Histological analysis of in vivo pulp/dentin regeneration using SCAP. A root fragment was prepared and the canal space inserted with SCAP/PLG and transplanted into a SCID mouse for 3 months. The sample was harvested and processed for H&E staining. D, original dentin; rD, regenerated dentin-like tissue; rP, regenerated pulp-like tissue. Blue arrow in (A) indicates the blood supply entrance; green arrows in (B) and (C) indicate continuous layer of uniformed thickness of rD; yellow arrows in (E) and (F) indicate the region of well-aligned odontoblast-like cells with polarized cell bodies; green arrows in (G and H) indicate junctions between D and rD. Scale bars: (A) 1 mm; (B and C) 500 μm; (D) 100 μm; (E and F) 20 μm; and (G–I) 50 μm.

FIG. 6.

Histological analysis of in vivo pulp/dentin regeneration using DPSCs.

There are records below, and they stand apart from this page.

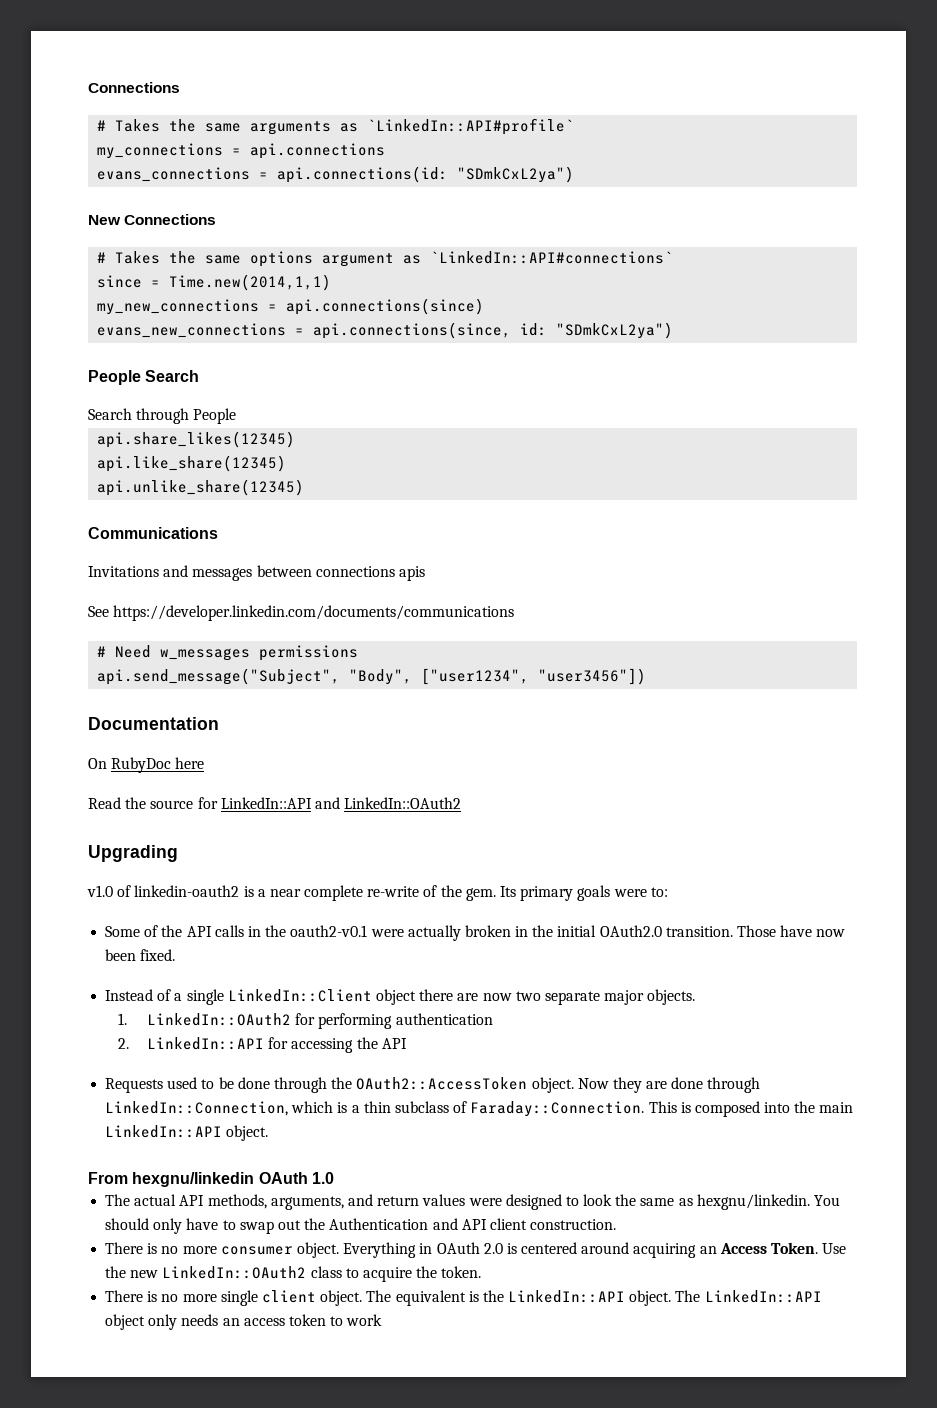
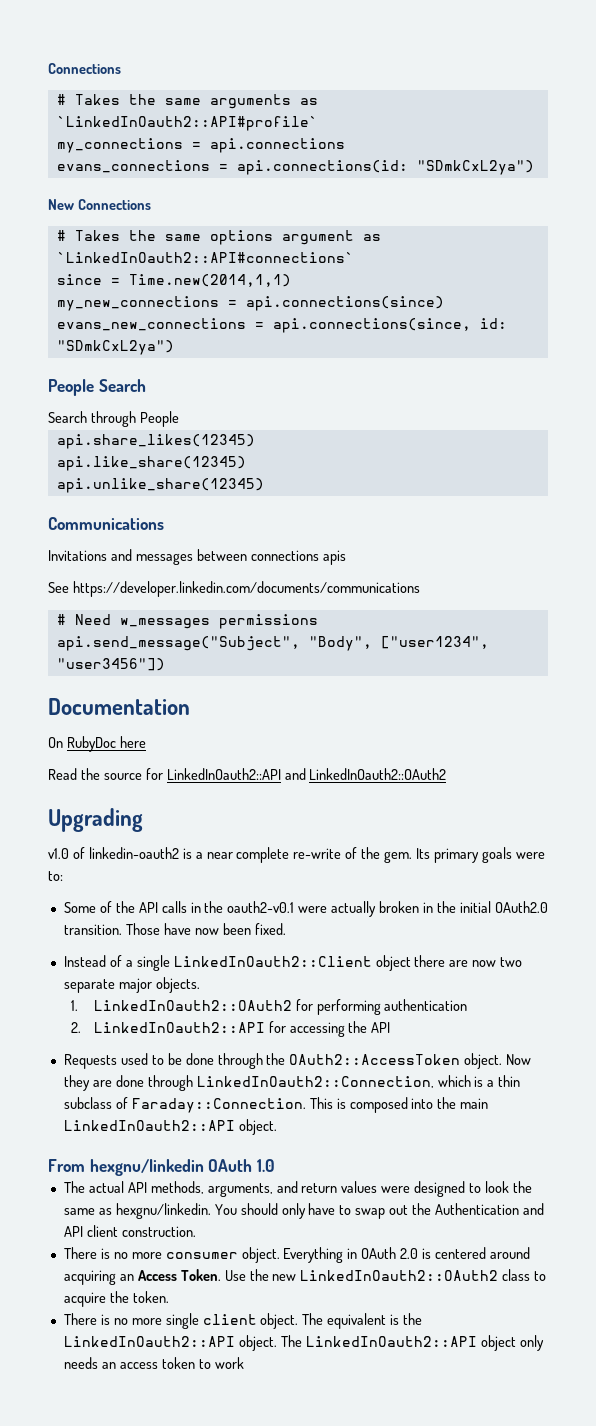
[367,118,575,135] `LinkedIn::API#profile` -> [56,116,318,131] `LinkedInOauth2::API#profile`
[430,251,674,264] `LinkedIn::API#connections` -> [56,252,354,263] `LinkedInOauth2::API#connections`
[220,797,462,809] LinkedIn::API and LinkedIn::OAuth2 -> [166,768,447,780] LinkedInOauth2::API and LinkedInOauth2::OAuth2
[227,989,372,1002] LinkedIn::Client -> [173,956,372,967] LinkedInOauth2::Client
[147,1013,292,1026] LinkedIn::OAuth2 -> [93,1000,292,1011] LinkedInOauth2::OAuth2
[147,1037,265,1050] LinkedIn::API -> [93,1022,265,1033] LinkedInOauth2::API
[105,1101,289,1116] LinkedIn::Connection, -> [196,1076,434,1088] LinkedInOauth2::Connection,
[105,1125,223,1138] LinkedIn::API -> [63,1120,235,1131] LinkedInOauth2::API
[162,1266,307,1279] LinkedIn::OAuth2 -> [300,1270,499,1281] LinkedInOauth2::OAuth2
[508,1290,822,1306] LinkedIn::API object. The LinkedIn::API -> [63,1335,477,1351] LinkedInOauth2::API object. The LinkedInOauth2::API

Samples were prepared using the same procedures as described in Figure 5, except that the sample was harvested from the SCID mouse 4 months after implantation. D, original dentin; rD, regenerated dentin-like tissue; rP, regenerated pulp-like tissue. Od, odontoblast-like cells. Green arrows in (A) indicate rD; blue arrows in (A) indicate the entrance of blood supply; blue arrows in (B and C) indicate the thin layer of rD under MTA cement; blue arrows in (F and G) indicate the junction of D and rD; black arrow in (G) indicates well-aligned odontoblast-like cells. Yellow arrows in (G) indicate dentinal tubule-like structures. Scale bars: (A) 1 mm; (B) 200 μm; (C–E) 100 μm; and (F and G) 50 μm. Color images available online at www.liebertonline.com/ten.

FIG. 7.

Immunohistochemical analysis of pulp tissue regenerated in vivo using SCAP. (A–C) H&E staining; immunostaining for (D–F) human mitochondria; (G) dentin sialoprotein; (H) alkaline phosphatase and (I) bone sialoprotein. D, original dentin; rD, regenerated dentin-like tissue; rP, regenerated pulp-like tissue. Arrows indicate cells with positive staining. Color images available online at www.liebertonline.com/ten.

FIG. 8.

Immunocyto/histochemical staining of CD105. Cultured SCAP immunostained with (A) anti-CD105 antibody or (B) nonimmune IgG as negative control. (C) Positive staining of odontoblasts (arrowheads) in a sample of natural human dental pulp/dentin tissue. (D) A blood vessel in the natural pulp is positive for CD105 (arrow). (E) Positive immunostaining is seen in odontoblast-like cells lining against rD or inside rD (arrowheads). (F) CD105-positive cells are seen in rP and around a blood vessel (arrow). rD, regenerated dentin-like tissue; rP, regenerated pulp-like tissue. Color images available online at www.liebertonline.com/ten.